Re: [BUG] WARNING in workingset_activation triggered by KVM page fault path on Linux 7.0.0-08391-g1d51b370a0f8
From: Sean Christopherson
Date: Wed Apr 22 2026 - 09:04:57 EST
On Wed, Apr 22, 2026, David Hildenbrand (Arm) wrote:
> On 4/22/26 04:06, Zw Tang wrote:
> > Hi David,
> >
> > Thanks for pointing this out.
> >
> > You are right. The commit id I sent was incorrect.

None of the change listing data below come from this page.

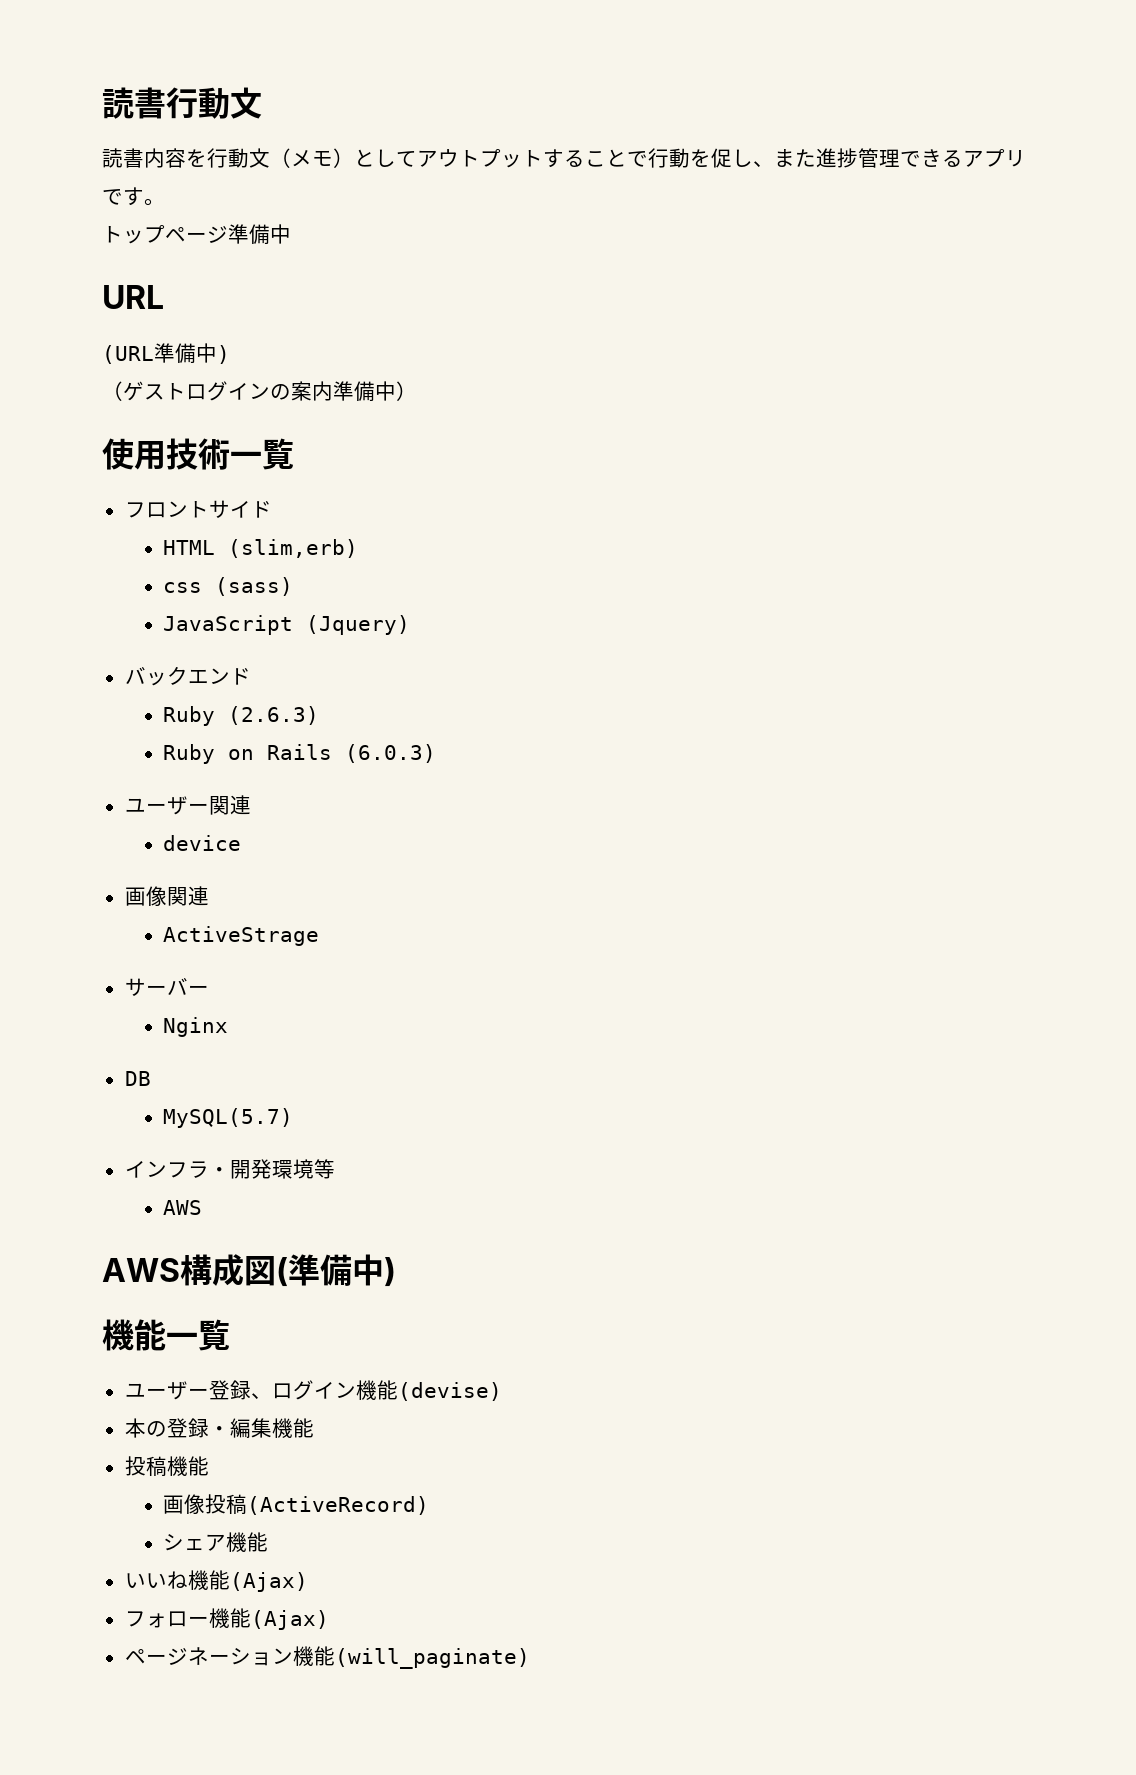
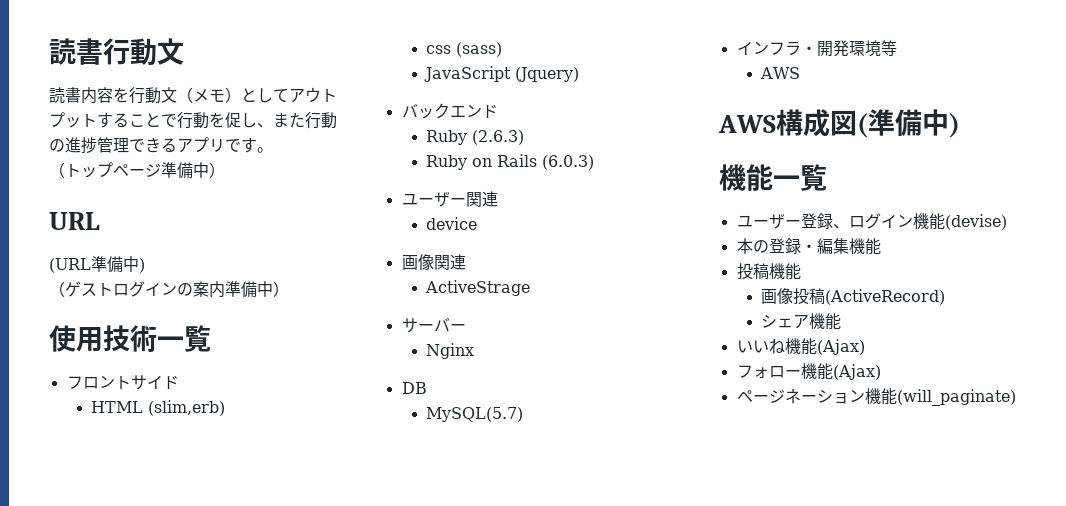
(816, 158) none -> [305,112,337,129] [49,139,65,152] 行動の
(165, 202) none -> [49,162,65,178] （
(291, 234) none -> [209,162,225,178] ）

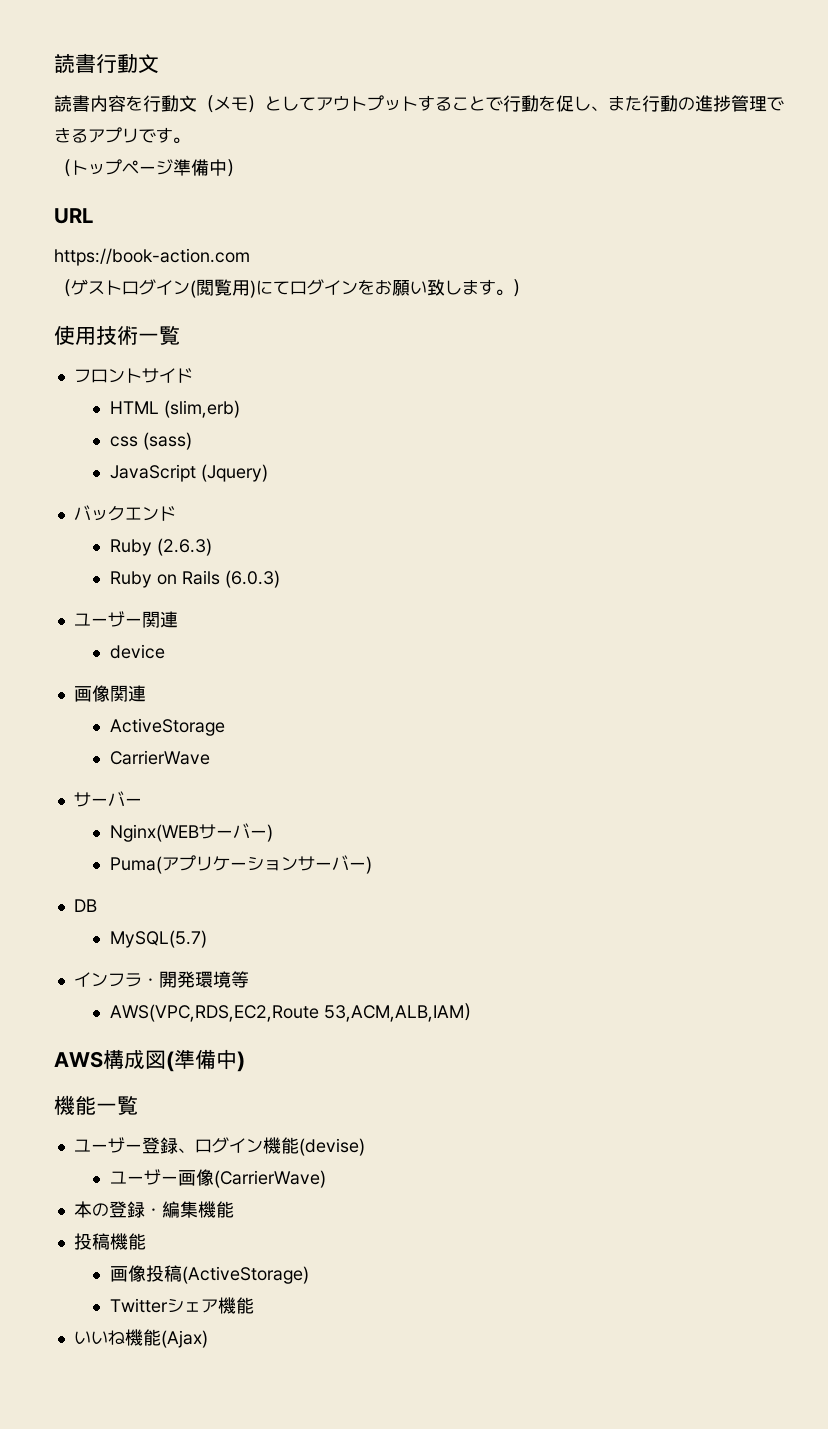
[49,256,145,273] (URL準備中) -> [54,248,250,266] https://book-action.com
[177,281,273,298] の案内準備中 -> [190,279,513,298] (閲覧用)にてログインをお願い致します。
[425,280,531,296] ActiveStrage -> [109,718,225,736] [109,750,210,765] ActiveStorage // CarrierWave
[426,343,475,359] Nginx -> [109,823,273,842] [109,855,372,874] Nginx(WEBサーバー) // Puma(アプリケーションサーバー)
[760,67,801,79] AWS -> [109,1003,481,1022] AWS(VPC,RDS,EC2,Route 53,ACM,ALB,IAM）
(1007, 222) none -> [109,1169,326,1188] // ユーザー画像(CarrierWave)
[825,289,946,305] (ActiveRecord) // -> [181,1266,309,1284] [109,1298,168,1313] (ActiveStorage) // Twitter
[736,363,881,380] [736,388,1016,406] // フォロー機能(Ajax) // ページネーション機能(will_paginate) -> (208, 1339) none

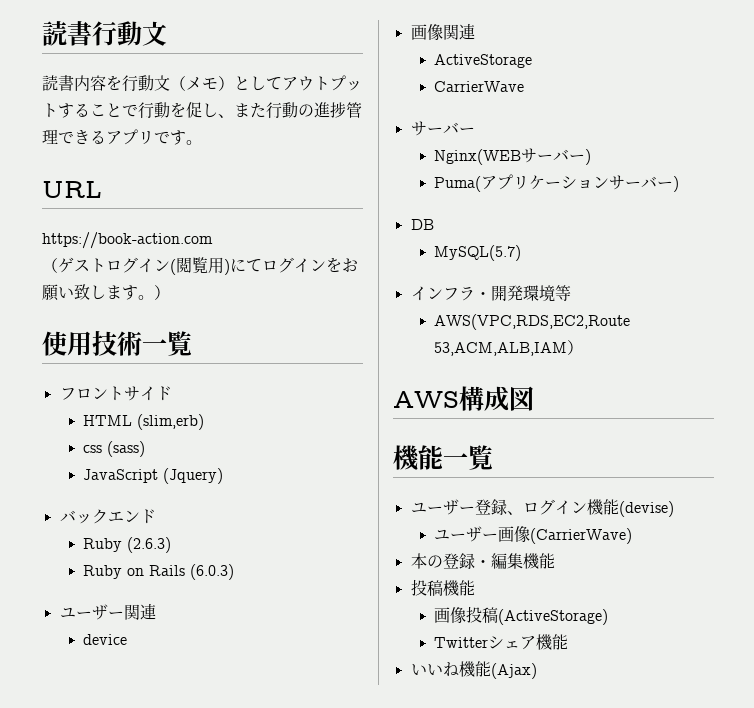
[54,159,244,177] // （トップページ準備中） -> (202, 142) none
[166,1049,245,1072] (準備中) -> (534, 398) none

I mistakenly used the
> > git describe-style suffix g1d51b370a0f8, but the actual git commit is:
> >
> > 1d51b370a0f8f642f4fc84c795fbedac0fcdbbd2
> >
> > The short commit id is:
> >
> > 1d51b370a0f8
> >
> > Sorry for the confusion.
> >
> > I am also re-checking whether the kernel image was built from a clean tree
> > and whether there were any local modifications when the crash was reproduced,
> > so that the reported source line numbers match the exact build.
>
> Okay, on that tree include/linux/memcontrol.h:381 points at
>
> lockdep_assert_once(rcu_read_lock_held() ||
> lockdep_is_held(&cgroup_mutex));
>
> lockdep_is_held() would not trigger a warning like that IIRC, but
>
> lockdep_assert_once() does
>
> do { WARN_ON_ONCE(debug_locks && !(cond)); } while (0)
>
>
> So likely we are calling obj_cgroup_memcg() without the RCU read lock held?
>
>
> kvm_release_page_clean()->kvm_set_page_accessed()->mark_page_accessed()->folio_mark_accessed()->workingset_activation()
>
> ... grabs the RCU lock, though, before calling
>
> rcu_read_lock();
> workingset_age_nonresident(folio_lruvec(folio), folio_nr_pages(folio));
> rcu_read_unlock();
No? Since commit 906c38ff52e9 ("memcg: workingset: remove folio_memcg_rcu usage"),
I see:
void workingset_activation(struct folio *folio)
{
/*
* Filter non-memcg pages here, e.g. unmap can call
* mark_page_accessed() on VDSO pages.
*/
if (mem_cgroup_disabled() || folio_memcg_charged(folio))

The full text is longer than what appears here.